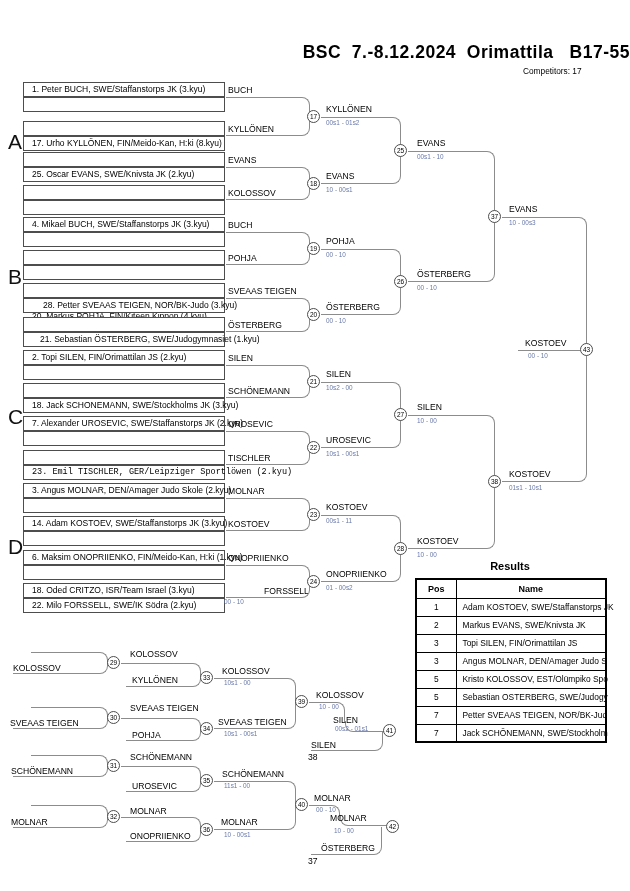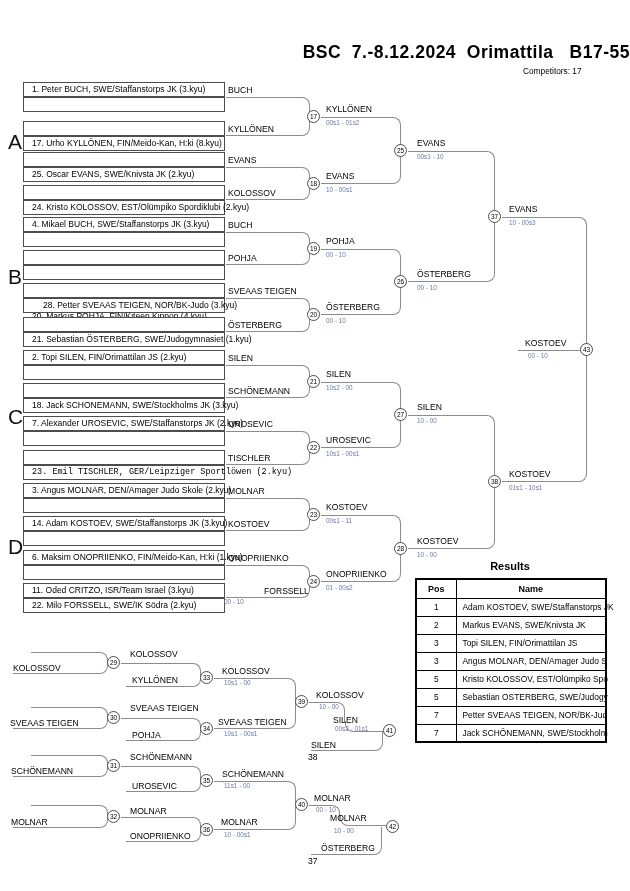--- a/index.html
+++ b/index.html
@@ -104,7 +104,6 @@
     <div class="abs box" style="left: 23px; top: 185px; width: 202px; height: 15px;"></div>
     <div class="abs box" style="left: 23px; top: 200px; width: 202px; height: 15px;"></div>
     <div class="abs slot-text" style="left: 23px; top: 185px; height: 15px;"></div>
-    <div class="abs slot-text" style="left: 23px; top: 200px; height: 15px;">24. Kristo KOLOSSOV, EST/Olümpiko Spordiklubi (2.kyu)</div>
     <div class="abs wlabel" style="left: 228px; top: 188px;">KOLOSSOV</div>
     <div class="abs box" style="left: 23px; top: 217px; width: 202px; height: 15px;"></div>
     <div class="abs box" style="left: 23px; top: 232px; width: 202px; height: 15px;"></div>

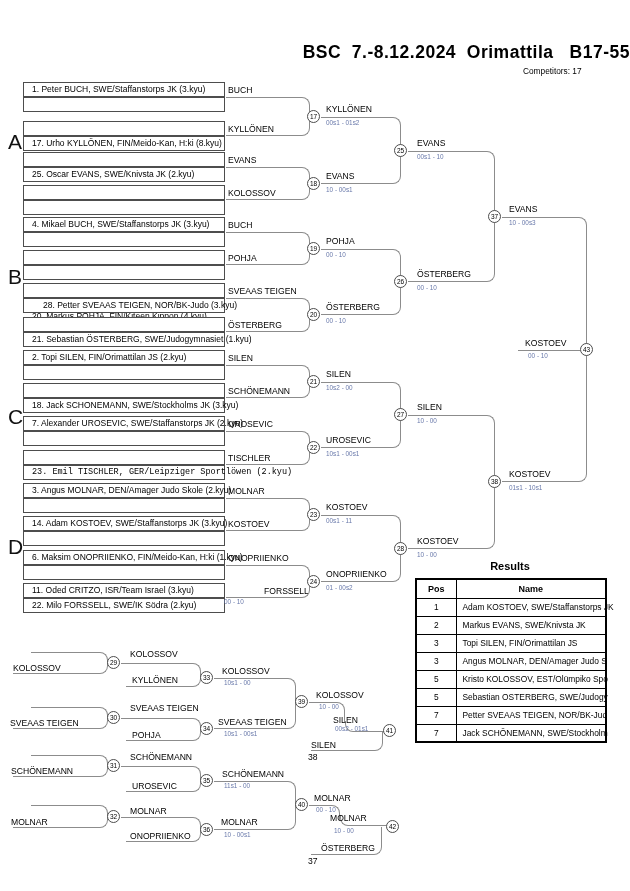--- a/index.html
+++ b/index.html
@@ -123,7 +123,7 @@
     <div class="abs box" style="left: 23px; top: 317px; width: 202px; height: 15px;"></div>
     <div class="abs box" style="left: 23px; top: 332px; width: 202px; height: 15px;"></div>
     <div class="abs slot-text" style="left: 23px; top: 317px; height: 15px;"></div>
-    <div class="abs slot-text" style="left: 23px; top: 332px; height: 15px;">21. Sebastian ÖSTERBERG, SWE/Judogymnasiet (1.kyu)</div>
+    <div class="abs slot-text" style="left: 31px; top: 332px; height: 15px;">21. Sebastian ÖSTERBERG, SWE/Judogymnasiet (1.kyu)</div>
     <div class="abs wlabel" style="left: 228px; top: 320px;">ÖSTERBERG</div>
     <div class="abs box" style="left: 23px; top: 350px; width: 202px; height: 15px;"></div>
     <div class="abs box" style="left: 23px; top: 365px; width: 202px; height: 15px;"></div>

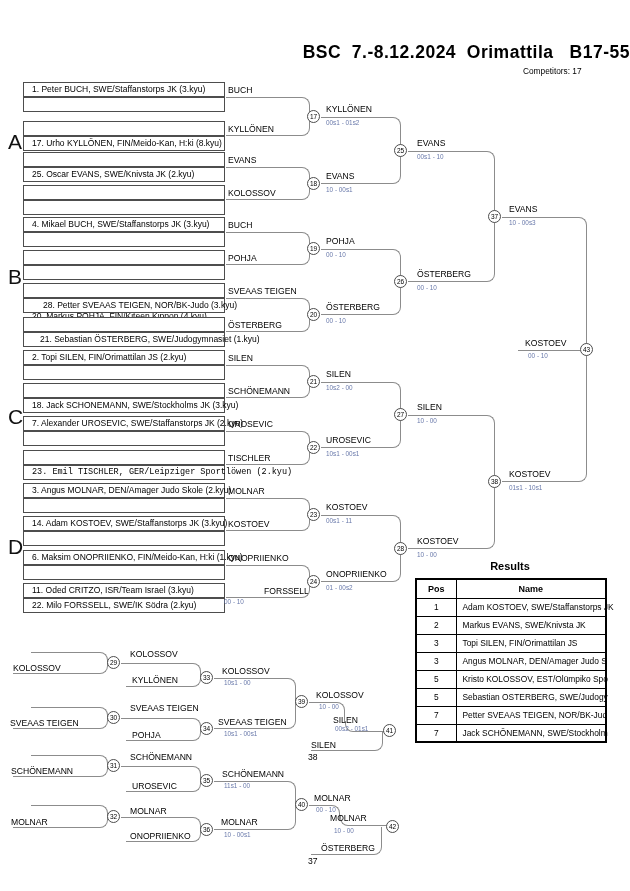--- a/index.html
+++ b/index.html
@@ -162,7 +162,7 @@
     <div class="abs wlabel" style="left: 228px; top: 553px;">ONOPRIIENKO</div>
     <div class="abs box" style="left: 23px; top: 583px; width: 202px; height: 15px;"></div>
     <div class="abs box" style="left: 23px; top: 598px; width: 202px; height: 15px;"></div>
-    <div class="abs slot-text" style="left: 23px; top: 583px; height: 15px;">11. Oded CRITZO, ISR/Team Israel (3.kyu)</div>
+    <div class="abs slot-text" style="left: 23px; top: 583px; height: 15px;">18. Oded CRITZO, ISR/Team Israel (3.kyu)</div>
     <div class="abs slot-text" style="left: 23px; top: 598px; height: 15px;">22. Milo FORSSELL, SWE/IK Södra (2.kyu)</div>
     <div class="abs wlabel" style="left: 228px; top: 586px; padding-left: 36px;">FORSSELL</div>
     <div class="abs score" style="left: 224px; top: 599px;">00 - 10</div>

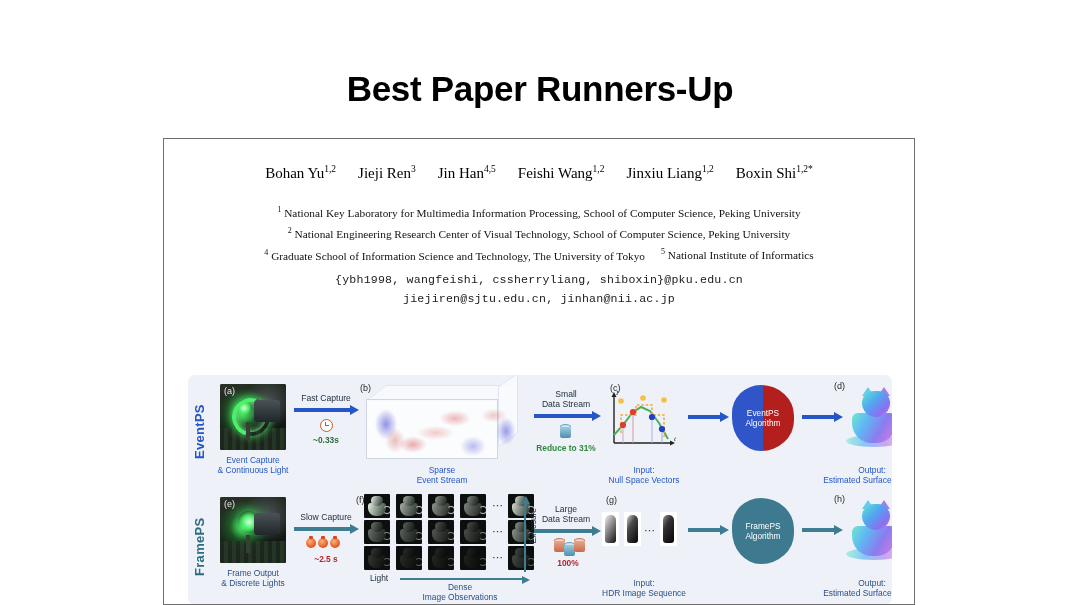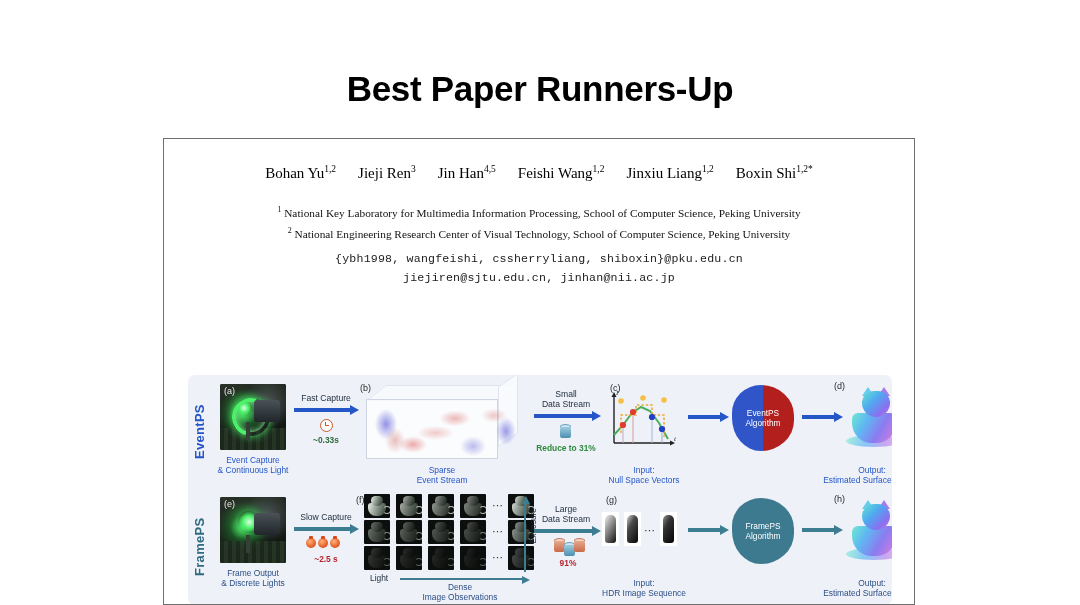--- a/index.html
+++ b/index.html
@@ -456,6 +456,7 @@
 
   <div class="affil" style="margin-top:19px;"><sup>1</sup> <span>National Key Laboratory for Multimedia Information Processing, School of Computer Science, Peking University</span></div>
   <div class="affil"><sup>2</sup> <span>National Engineering Research Center of Visual Technology, School of Computer Science, Peking University</span></div>
+  <div class="affil"><sup>4</sup> <span>Graduate School of Information Science and Technology, The University of Tokyo</span><span class="second"><sup>5</sup> <span>National Institute of Informatics</span></span></div>
 
   <div class="email" style="margin-top:5px;">{ybh1998, wangfeishi, cssherryliang, shiboxin}@pku.edu.cn</div>
   <div class="email">jiejiren@sjtu.edu.cn, jinhan@nii.ac.jp</div>

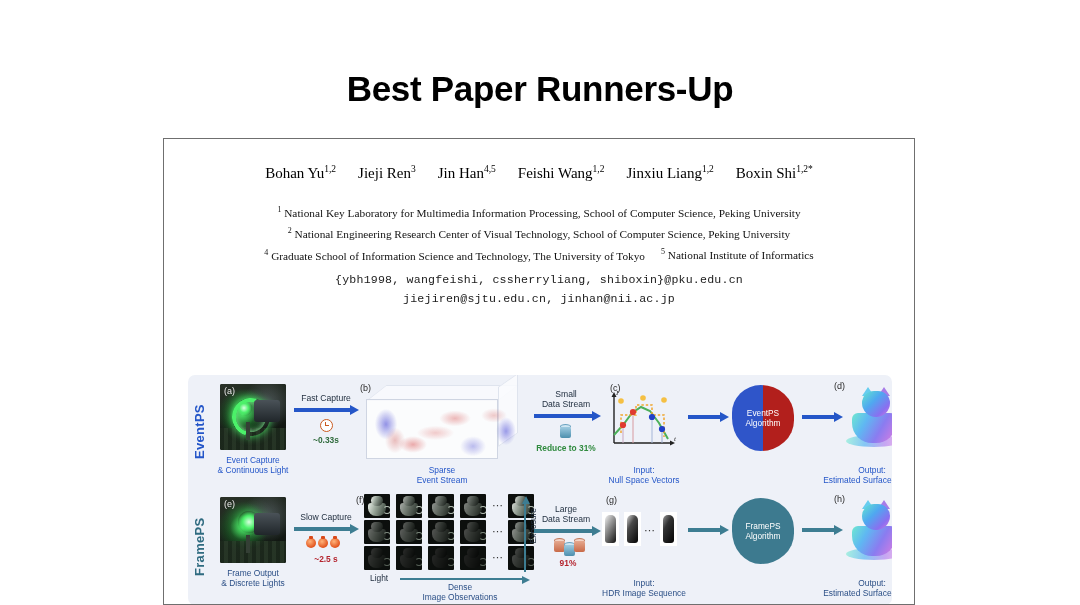--- a/index.html
+++ b/index.html
@@ -703,7 +703,7 @@
           <div class="cap"></div>
           <div class="body"></div>
         </div>
-      <div class="time-label" style="left:356px; top:68px; width:48px; text-align:center;">91%</div>
+      <div class="time-label" style="left:356px; top:68px; width:48px; text-align:center;">100%</div>
 
       <div class="panel-tag" style="left:418px; top:5px;">(g)</div>
       <div class="hdr-thumb" style="left:414px; top:22px;">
────
**Exercise goal:** Copy out each line of the data in which the word "span" appears.

**Task response:**
   <div class="affil" style="margin-top:19px;"><sup>1</sup> <span>National Key Laboratory for Multimedia Information Processing, School of Computer Science, Peking University</span></div>
   <div class="affil"><sup>2</sup> <span>National Engineering Research Center of Visual Technology, School of Computer Science, Peking University</span></div>
+  <div class="affil"><sup>4</sup> <span>Graduate School of Information Science and Technology, The University of Tokyo</span><span class="second"><sup>5</sup> <span>National Institute of Informatics</span></span></div>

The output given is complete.